Uma das saídas tem sido utilizar o Instagram e demais redes sociais para divulgar o conteúdo produzido e tentar fechar trabalhos. “Por lá (redes) que fortalecemos os laços e deixamos acesa a chama do "já já a gente se encontra”, comentou. Apesar da reabertura, Ytalo acredita que poucos artistas se arriscarão em uma retomada. Ele também diz que a busca por lives diminuiu bastante.
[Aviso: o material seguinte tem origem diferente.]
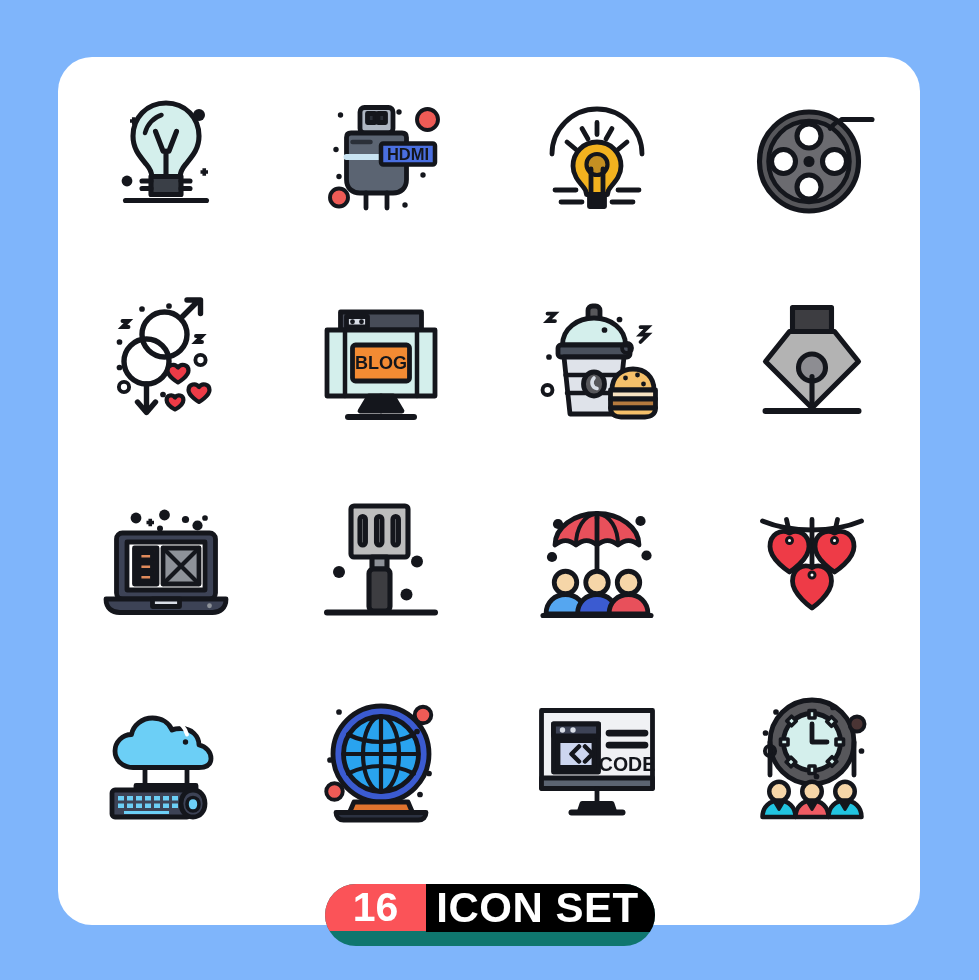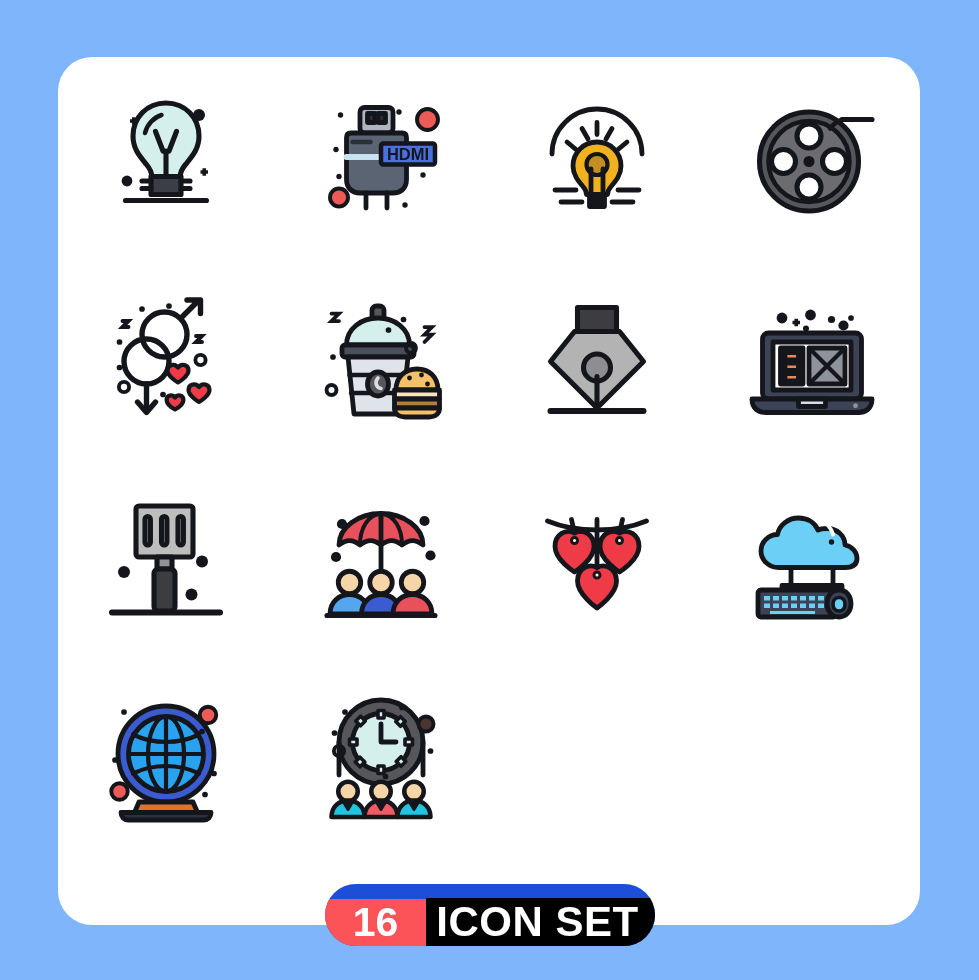"BLOG" div.cell { html: none -> <div> <svg> <g> <rect></rect> <rect></rect> <circle></circle> <circle></circle> <rect></rect> <path></path> <rect></rect> <path></path> <path></path> <path></path> </g> <text>BLOG</text> </svg> </div> }
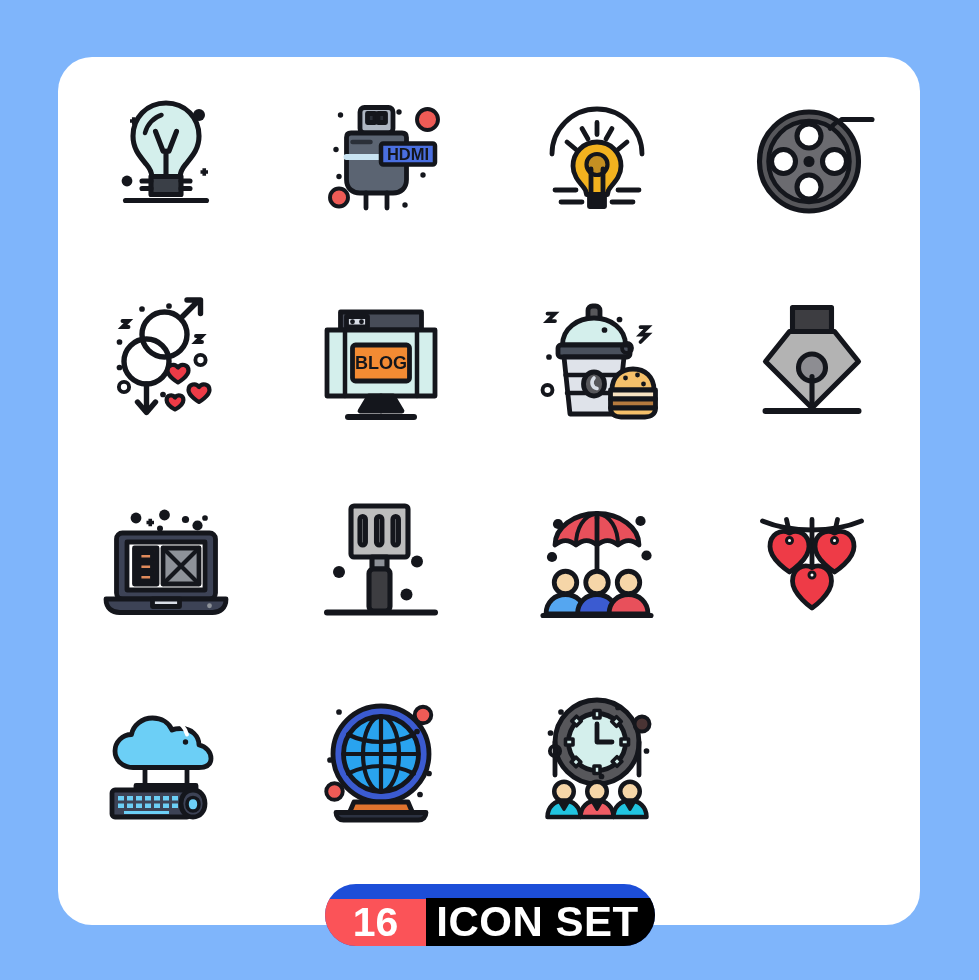"CODE" div.cell { html: none -> <div> <svg> <g> <rect></rect> <rect></rect> <rect></rect> <rect></rect> <circle></circle> <circle></circle> <rect></rect> <path></path> <path></path> <path></path> <path></path> <path></path> </g> <text>CODE</text> </svg> </div> }
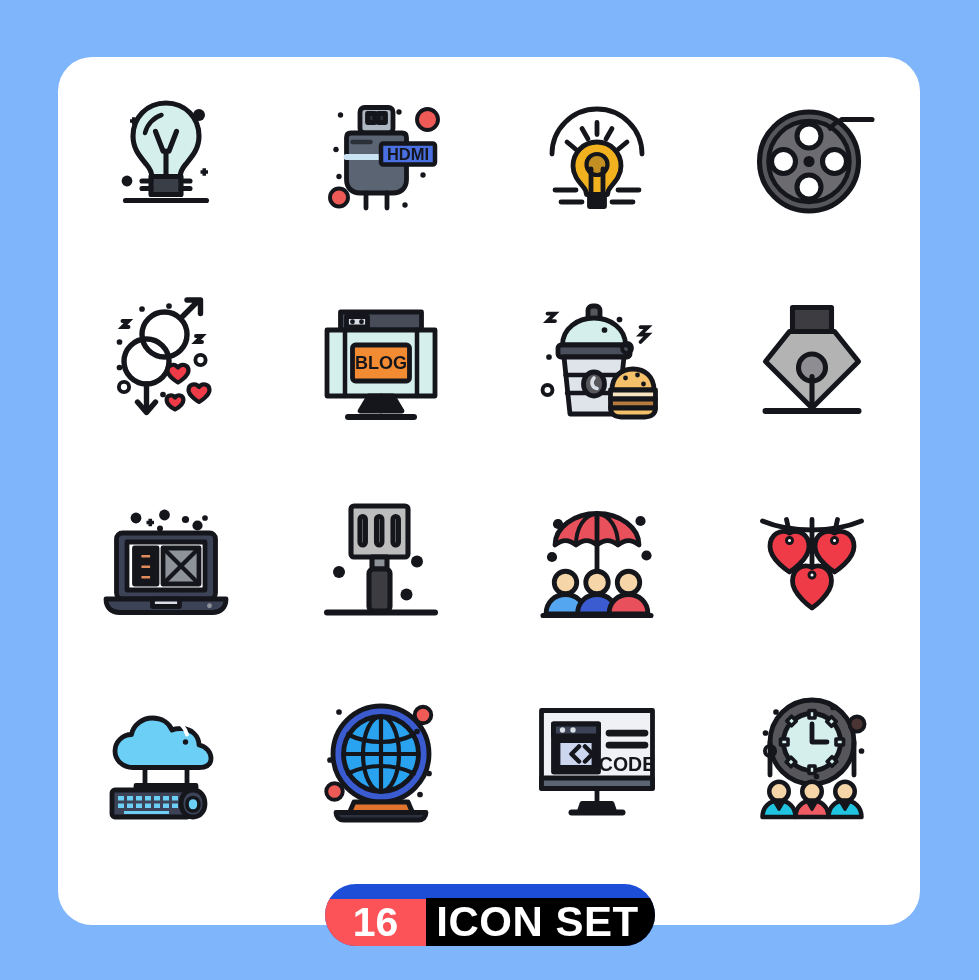"16" #badge { align-items: flex-end -> flex-start; background: #1d4ed8 -> #0f766e }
Com o Dia das Crianças se aproximando, o professor diz que alguns telefonemas já foram feitos, mas nada com o ritmo de antes. Sobre os trabalhos de Natal, a realidade é ainda mais escassa. “O Natal é uma época que eu trabalho bastante como produtor do grupo. Porém, até o momento, só apareceram dois eventos para outubro. As empresas privadas do setor cultural ainda estão se restabelecendo”, acrescentou.

No entanto, além do financeiro, uma outra queixa disputa a urgência do artista: a saudade do público. “Quando a gente prepara um espetáculo, uma apresentação, uma sessão de histórias, a gente tem o cuidado muito grande com o nosso público. O olho no olho, o abraço, as palmas. Então, essa ausência do calor humano chega a ser angustiante. A saudade do palco dói”, disse o artista.

Marília Maia, diretora geral da academia onde Ytalo trabalha, também comentou que, apesar dos espetáculos de natal serem uma grande contratação da escola nos fins de ano, ela não espera fechar trabalhos para o natal de 2020.

O LeiaJá também entrou em contato com as assessorias dos shoppings Recife e RioMar, os dois maiores da Região Metropolitana, e populares pelos eventos de chegada do Papai Noel e solenidade de Natal. Os centros comerciais seguem em negociação com as agências de eventos, e ainda não têm informações concretas à imprensa ou ao público. Porém, ambos confirmaram a celebração natalina deste ano, e os detalhes devem ser divulgados no começo de novembro. A assessoria do Shopping RioMar ainda mencionou a produção de uma coletiva de imprensa, que divulgará o protocolo de medidas para a solenidade.